6. The most important factor in your trading business is the trader (you). Building trading systems and risk-management tools is not that hard. Learning to control your emotions and follow your trading rules is extremely difficult.

If you fail to follow your trading rules because of greed, overconfidence, panic or fear, your trading business will most likely fail. We recommend you dedicate the majority of your time and resources to this facet of your business.

Fifth Wave trading techniques

I will demonstrate two of our trading signals or set-ups. These rules have been independently designed by Fifth Wave Limited using a combination of Elliott Wave principles and pattern recognition methodologies, which we employ in day-to-day analysis.

At first, these rules may seem complicated. But after running over them a few times they should become clear and easy-to-follow tools that may fit within your trading system.

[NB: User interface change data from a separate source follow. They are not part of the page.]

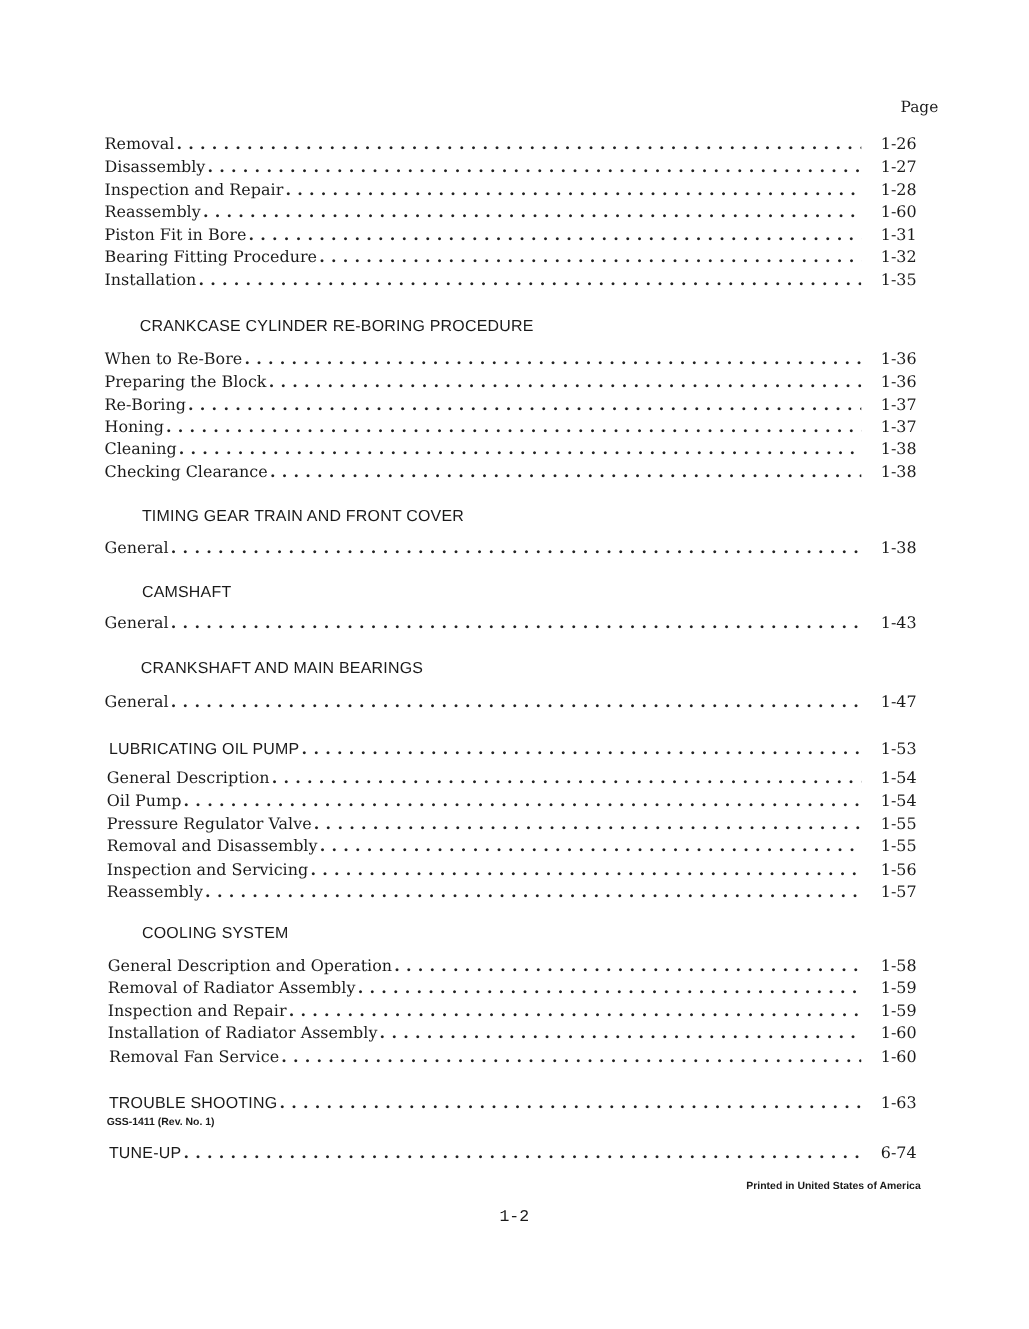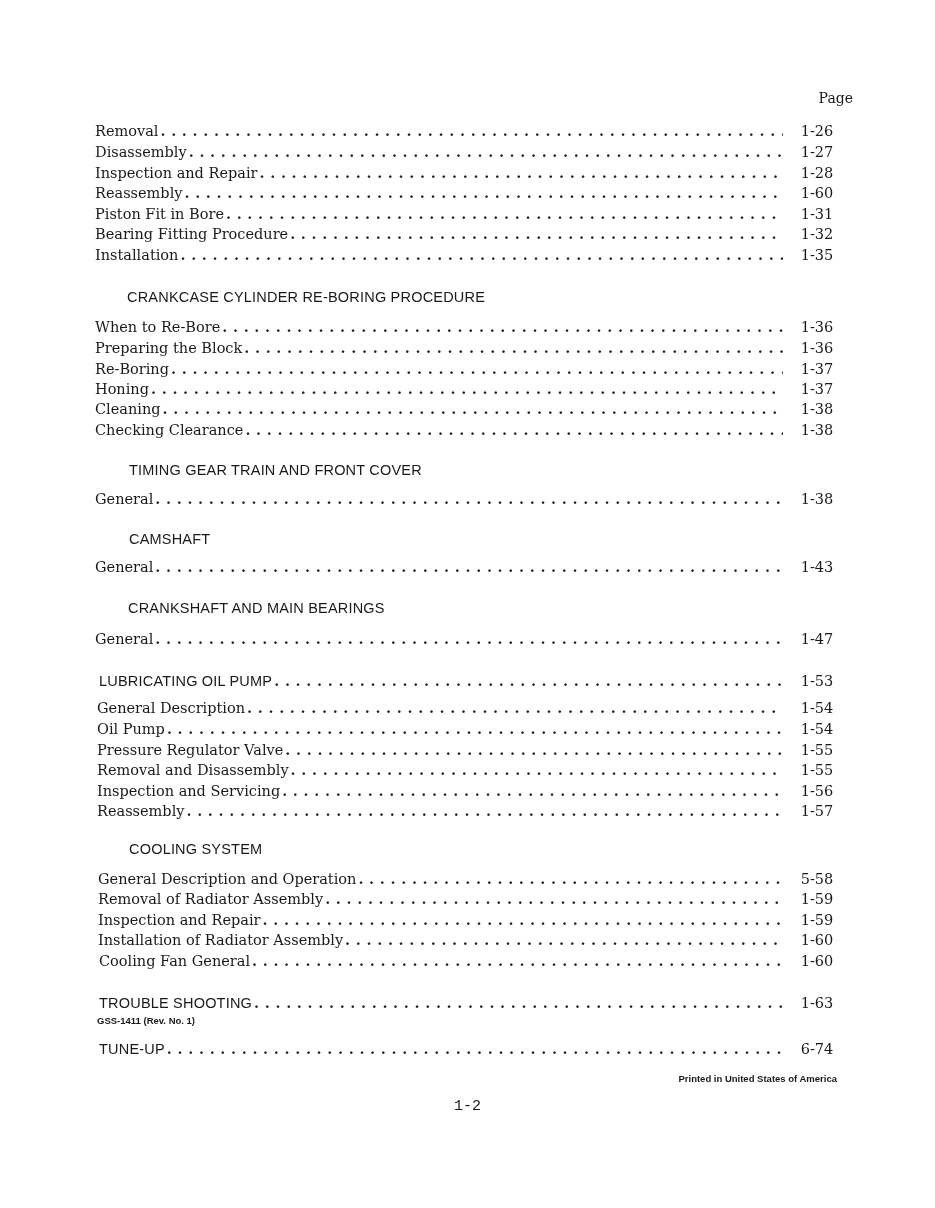--- a/index.html
+++ b/index.html
@@ -154,7 +154,7 @@
   <div class="row" style="top:870px;left:3px;width:739px">
       <span class="label">General Description and Operation</span>
       <span class="leader"></span>
-      <span class="pg">5-58</span>
+      <span class="pg">1-58</span>
     </div>
   <div class="row" style="top:890px;left:3px;width:739px">
       <span class="label">Removal of Radiator Assembly</span>

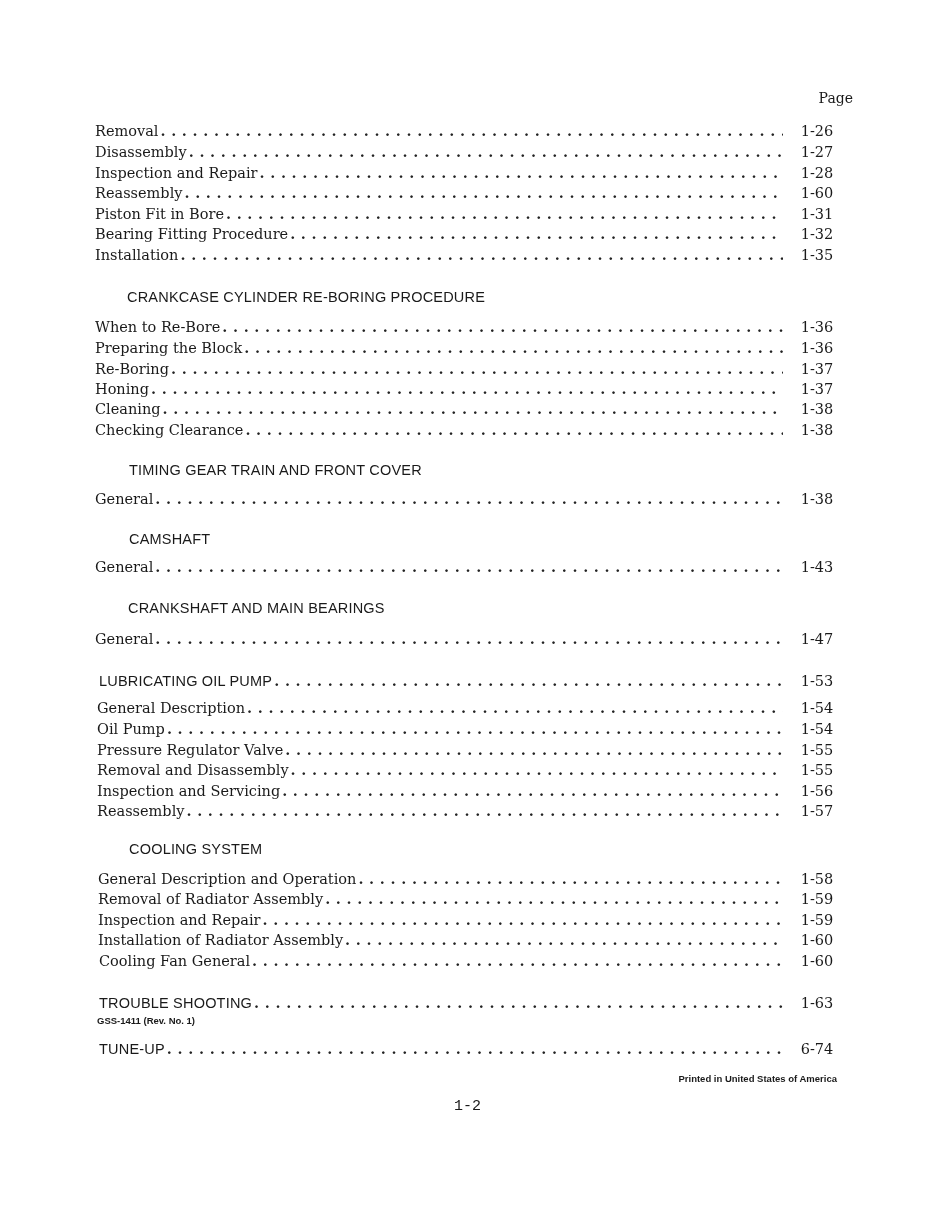--- a/index.html
+++ b/index.html
@@ -172,7 +172,7 @@
       <span class="pg">1-60</span>
     </div>
   <div class="row" style="top:952px;left:4px;width:738px">
-      <span class="label">Cooling Fan General</span>
+      <span class="label">Removal Fan Service</span>
       <span class="leader"></span>
       <span class="pg">1-60</span>
     </div>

For a better understanding of how our techniques work on the top 100 ASX-listed stocks, visit Fifth Wave Limited. We only cover the top 100 Australian shares because of our system’s liquidity requirements (that is, buying stocks that have high turnover).

Trading technique No. 1

Step 1 — Scan the market for wave structures like this

Source: Fifth Wave Limited

If you tick most of these boxes you are on the right track:

  • The move lower from $8.10 should have traced out five waves
  • Wave 3 should not be the shortest
  • The length of the 5th wave approximates the length of wave 1
  • The 4th wave is more than likely a triangular pattern.

Step 2 — Zoom on waves 1 and 2 and look for this

Source: Fifth Wave Limited

If you are still ticking most of these boxes you are on the right track:

Wave 1 breaks down into five sub-waves (i.e. the rally from $6.40 to $7.70).

Wave 2 has traced out three sub-waves that approximate each other in length and time.